Left to myself, I experience sorrow like an ocean. Big enough to share, big enough to drown us all. The water always roars its return, doubling over on itself. Joy seems more like taking a number in a bakery. First-come, first serve. Show up a few minutes late, and you better resign yourself to picking through mealy loaves in the day-old bin. The scarcity scares me, as does the noisy rumbling of my stomach.
But Jesus rejects my notions of supply and demand. Both joy and sorrow are a feast—he swears it’s true, and I start to believe it. Giving thanks for this life, broken as it is, means enough mourning to go around. Gaining eyes to see the gap close between heaven and earth cultivates a taste for joy.

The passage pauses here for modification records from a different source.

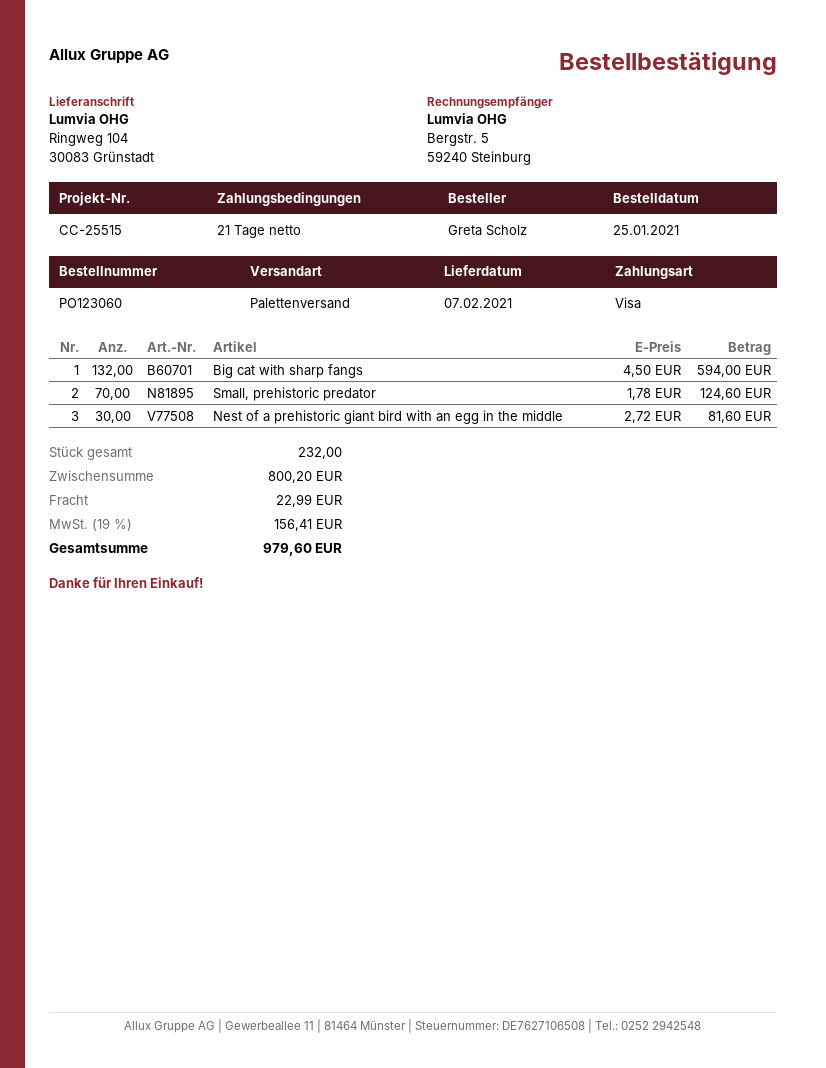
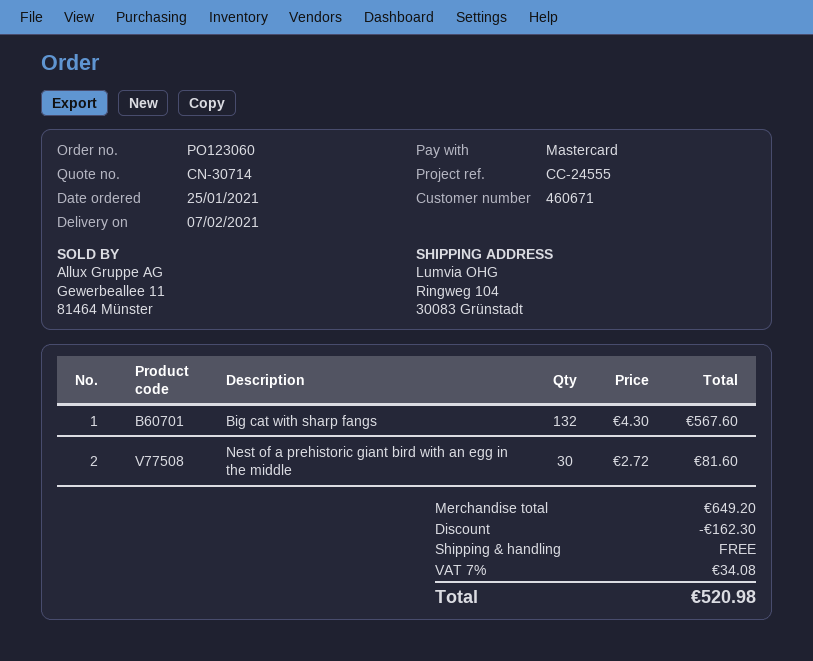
reference: CC-25515 -> CC-24555
payment method: Visa -> Mastercard
Big cat with sharp fangs: 132 x 4.50 = 594.00 -> 132 x 4.30 = 567.60
Small, prehistoric predator: 70 x 1.78 = 124.60 -> none
subtotal: 800.20 -> 649.20
discount: none -> 162.30
shipping: 22.99 -> 0.00
tax: 19% = 156.41 -> 7% = 34.08
total: 979.60 -> 520.98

Laying down the place settings, he sweeps my notions off the table. He tells me no in a way that sounds like yes. No more zero-sum games that no one wins. No more assumptions about the way he doles out good gifts. No more apologizing for mourning; no more avoiding the dimensions of joy—long and wide, deep and high as it is.
These worries over half alive and half holy spring from category errors. There is only less and more. To come alive means more mourning and more rejoicing to come, until all bleeds together as praise. Where I live up to half of the Scripture’s language, my need for him only grows. The object of my faith, the subject of every sentence, he works on and in us till we see these words fulfilled.
My ability to know and swim in sorrow will one day give way to a capacity for joy I cannot now imagine. Everything beautiful in this life and the next will fill my heart, and I won’t owe the feeling to my nature or whatever spiritual growth I accrue. Ultimate joy stems from the one who knows my inner monologue, and promises to punctuate those words with himself.